DNA hypermethylation of the BRCA1 and RAD51C genes
DNA methylation assays using the Infinium MethylationEPIC BeadChip Kit (Illumina, San Diego, CA, USA) were performed to obtain genome-wide DNA methylation profiles of 37 tumor (including all 13 HRD-high cases) and 12 adjacent non-tumor (including four HRD-high cases) tissues from the Japanese cohort. After probes with standard deviations greater than 0.05 were removed, 24 probes, including cg04658354 for BRCA1 and cg14837411 for RAD51C, were defined as unmethylated in the 12 non-tumor breast tissues (mean beta value <0.2). A tumor sample was judged as hypermethylated when its beta values for probes of tumor tissues were greater than 0.3. A sample was defined as hypermethylated when it had more than four outlier probes for a specific gene promoter [36]. Based on a previous study [34], hypermethylation of the BRCA1 and RAD51C genes in a US cohort was evaluated based on methylation status at the cg04658354 and cg14837411 loci, respectively. For the European cohort, only the hypermethylation status of BRCA1 was available [39].
Mutational signature analysis
Mutational signatures of the breast cancer genome from the Japanese cohort samples was obtained by decomposing somatic mutations into four major mutational signatures (catalogue of somatic mutations in cancer (COSMIC) signature 1, 2, 3, 6), defined previously [37], to minimize the Kullback–Leibler divergence. A heat map based on signature profiles was generated using the R command regHeatmap. The Pearson’s correlation coefficient between the percentage of BRCA signatures (COSMIC signature 3) and the HRD score was calculated.
Model for predicting HRD status using factors assessed in clinical setting
A prediction model for judging the HRD-high phenotype (i.e., HRD score ≥42) was constructed based on logistic regression of four or five variables: i) presence or absence of pathogenic germline or somatic BRCA1/2 mutations, ii) presence or absence of non-functional somatic TP53 mutations, iii) TNBC subtype or not, iv) high tumor grade (grade III) or not, and v) hypermethylation (BRCA1 and RAD51C) or not (Table 1). To construct and validate the model using these four or five factors, only cases with information for all four or five variables were included in the analysis. First, a HRD prediction model was constructed using data from all cases in the US cohort, irrespective of age, as a development cohort (n = 744).
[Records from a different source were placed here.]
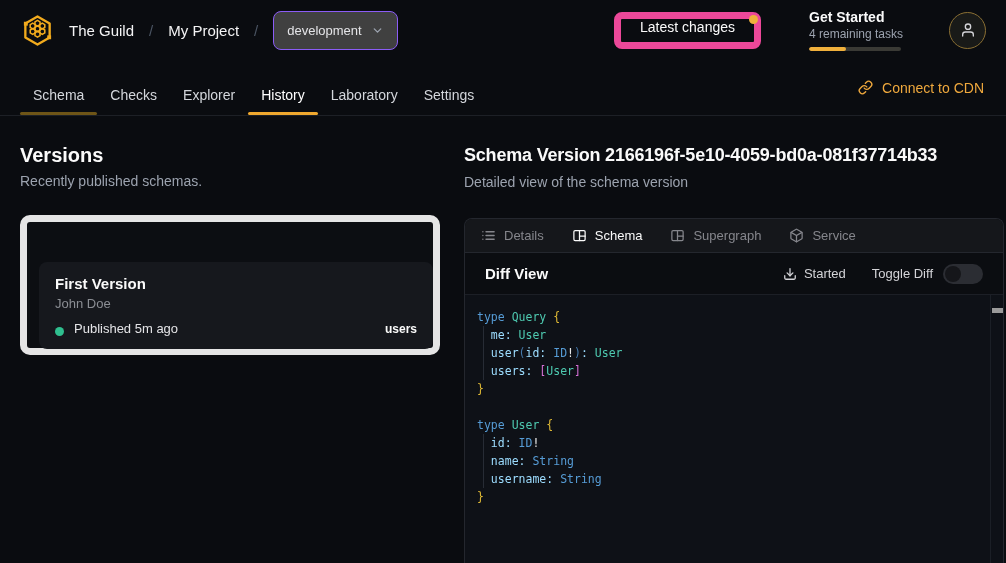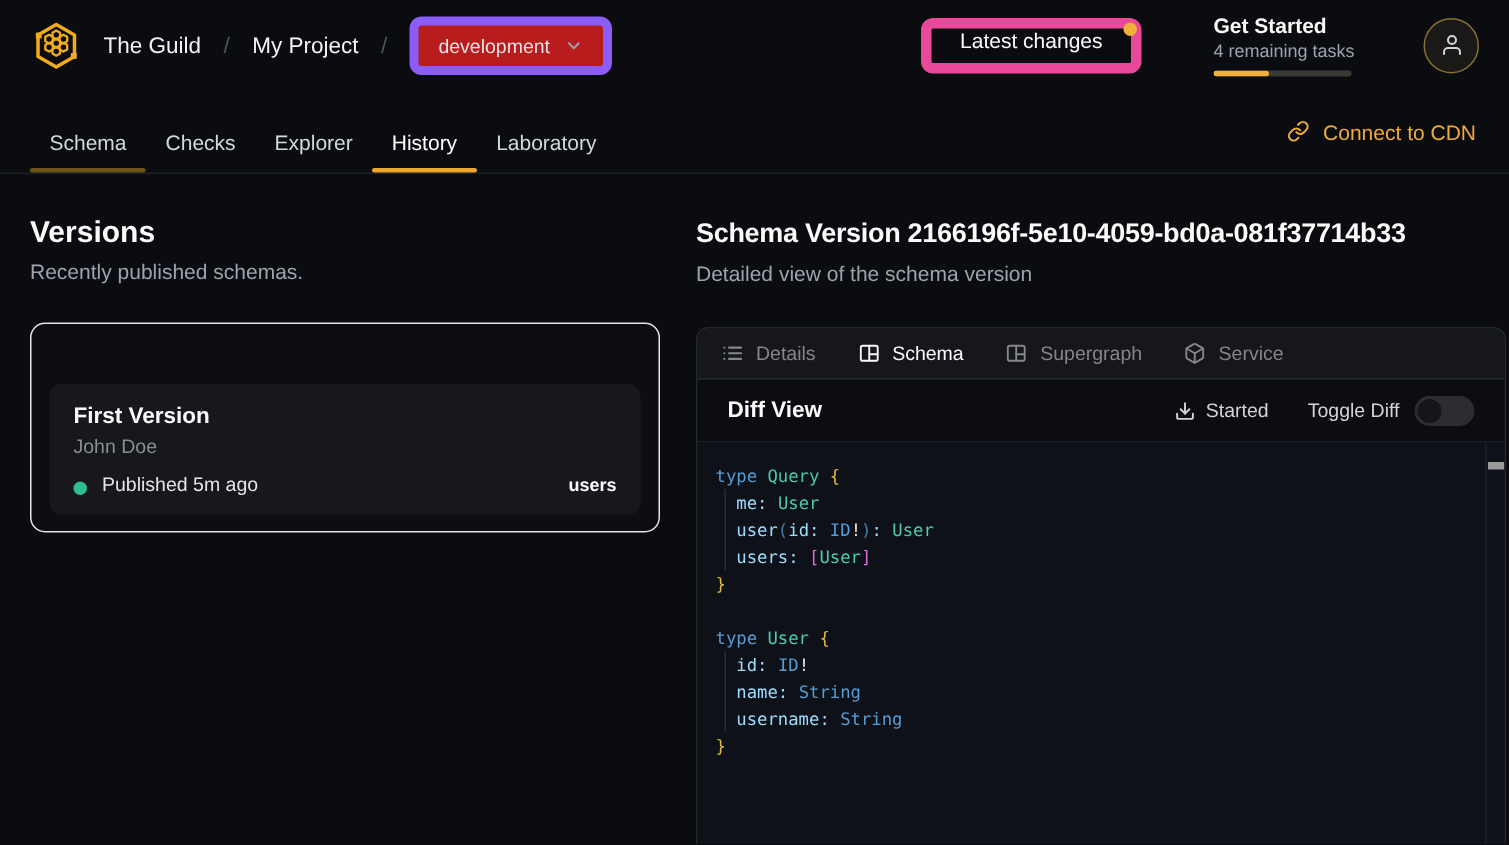--- a/index.html
+++ b/index.html
@@ -20,7 +20,7 @@
   .crumbs { display:flex; align-items:center; gap:15px; margin-left:14px; font-size:15px; }
   .crumb { color:#f4f4f5; font-weight:500; }
   .crumb-sep { color:#4b5563; font-size:15px; }
-  .env-btn { height:39px; padding:0 13px; background:#b91c1c; border:6px solid #8b5cf6;
+  .env-btn { height:39px; padding:0 13px; background:#404040; border:1px solid #8b5cf6;
              border-radius:8px; display:flex; align-items:center; gap:9px;
              font-size:13px; color:#e4e4e7; cursor:pointer; }
   .env-btn svg { stroke:#9ca3af; }

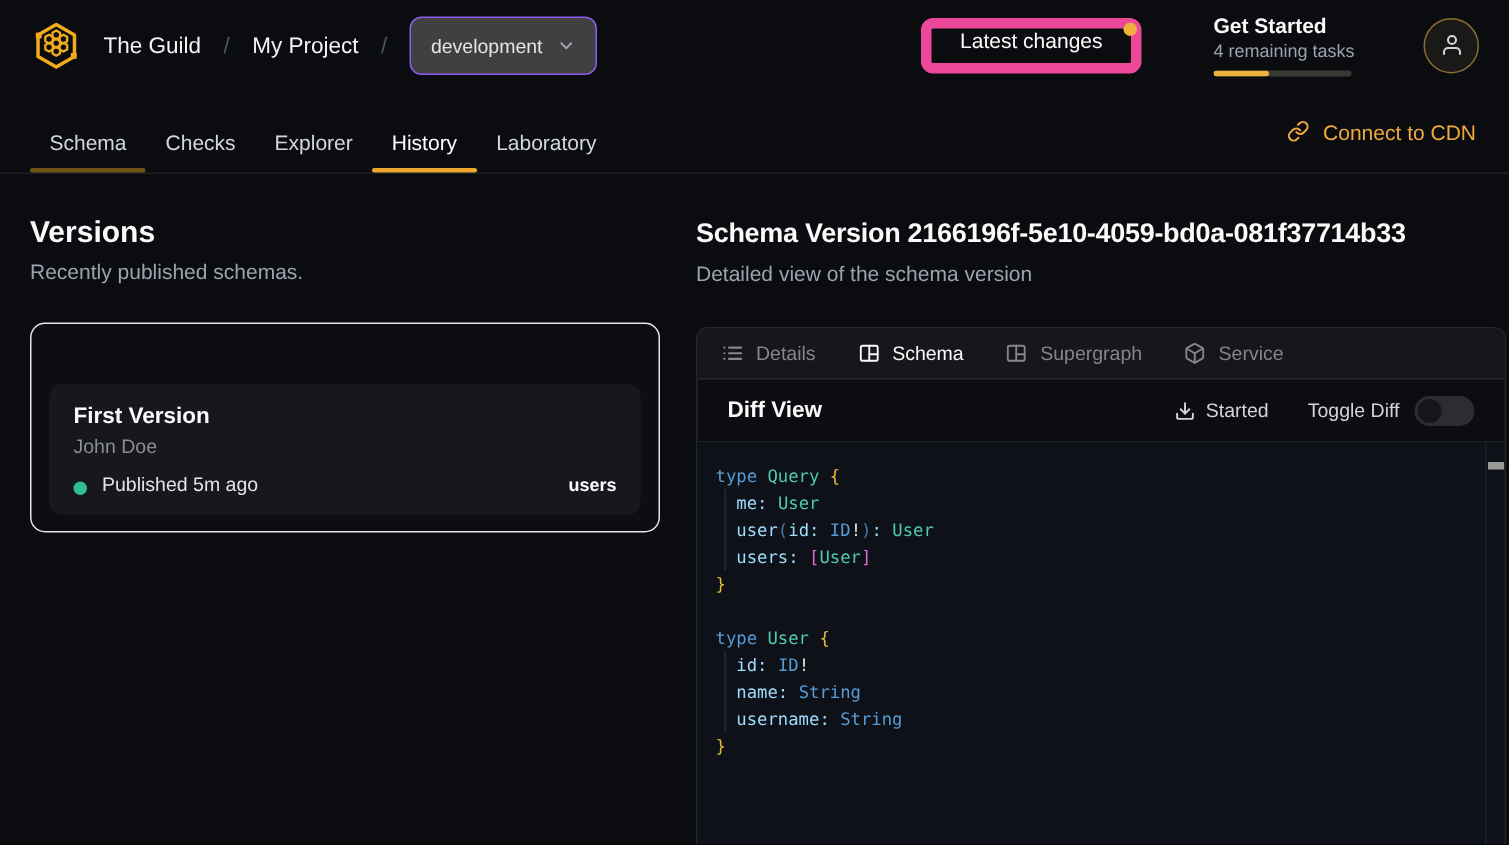--- a/index.html
+++ b/index.html
@@ -171,6 +171,7 @@
     <div class="nav-tab">Explorer</div>
     <div class="nav-tab active u-bright">History</div>
     <div class="nav-tab">Laboratory</div>
+    <div class="nav-tab">Settings</div>
   </div>
   <div class="cdn-link">
     <span>

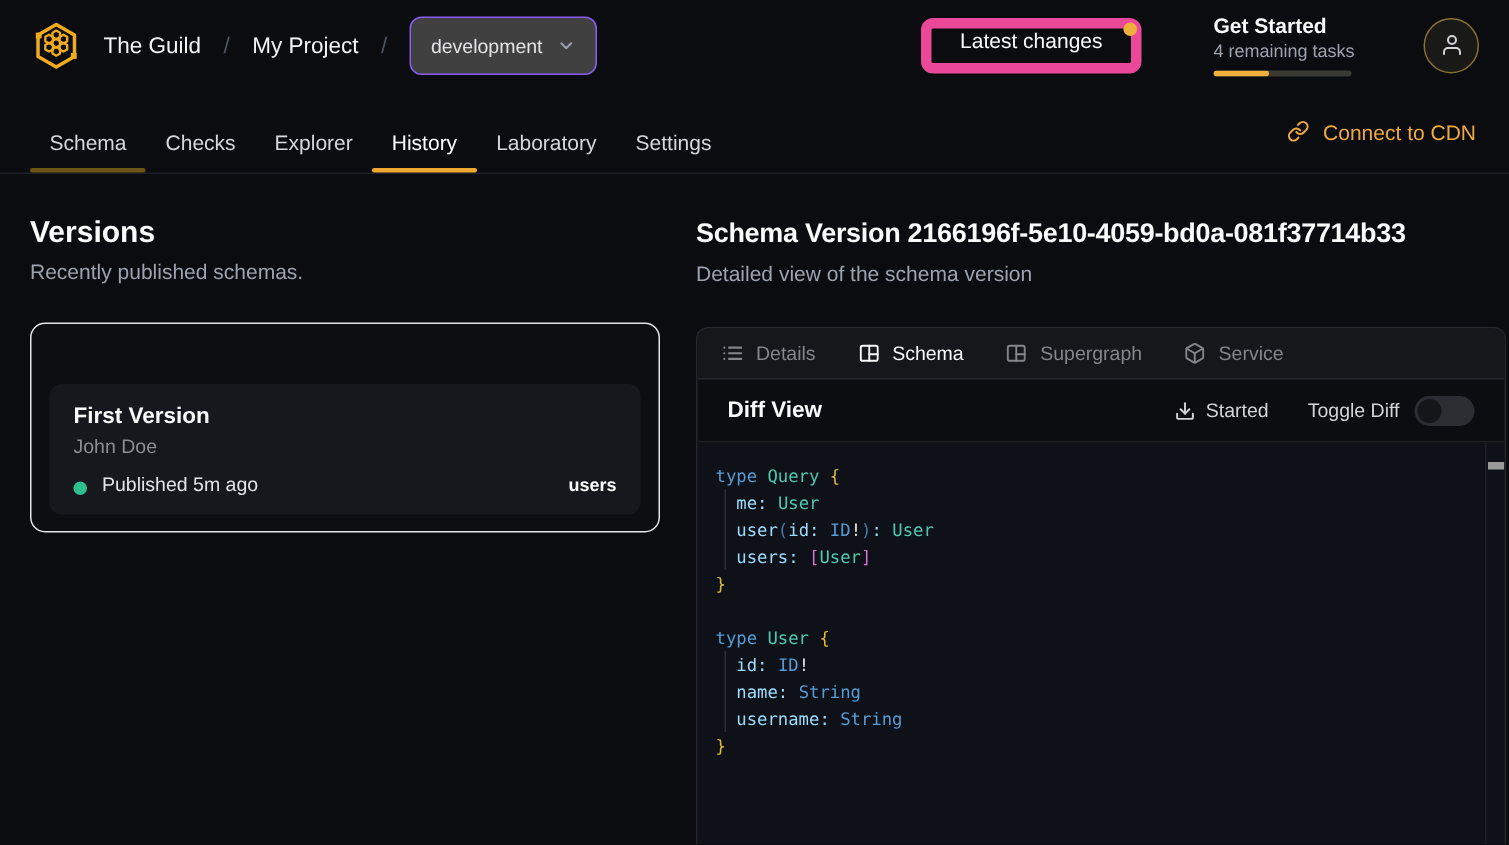--- a/index.html
+++ b/index.html
@@ -58,7 +58,7 @@
   .versions-title { position:absolute; left:20px; top:144px; font-size:20px; font-weight:700; color:#fafafa; }
   .versions-sub { position:absolute; left:20px; top:173px; font-size:14px; color:#9ca3af; }
   .versions-card { position:absolute; left:20px; top:215px; width:420px; height:140px;
-                   border:1px solid #e5e5e5; border-radius:10px; background:#0c0e12; }
+                   border:7px solid #e5e5e5; border-radius:10px; background:#0c0e12; }
   .version-item { position:absolute; left:12px; top:40px; width:394px; height:87px;
                   background:#16181d; border-radius:8px; padding:13px 16px; cursor:pointer; }
   .vi-name { font-size:15px; font-weight:600; color:#fafafa; }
Then, the constructed model was applied to the AYA cases of the Japanese (n = 37 or 46) and European (n = 58) cohorts, respectively (i.e., validation cohorts). When all cases of the European cohort (n = 477) were used as the development cohort, AYA cases of the Japanese (n = 37 or 46) and US (n = 54) cohorts were used as validation cohorts. The area under the receiver operating characteristic curve (AUC) was calculated to evaluate the predictive power of each cohort. Cutoff values of the prediction model were defined using Youden’s index where the sum of sensitivity and specificity was maximal. Based on the cutoff value, positive and negative predictive values were calculated in the validation cohorts.
Statistical analyses
Associations among clinicopathological and genetic factors were examined by Fisher’s exact test, Chi-squared test, Pearson’s correlation, Kruskal–Wallis test, and Mann–Whitney U-test.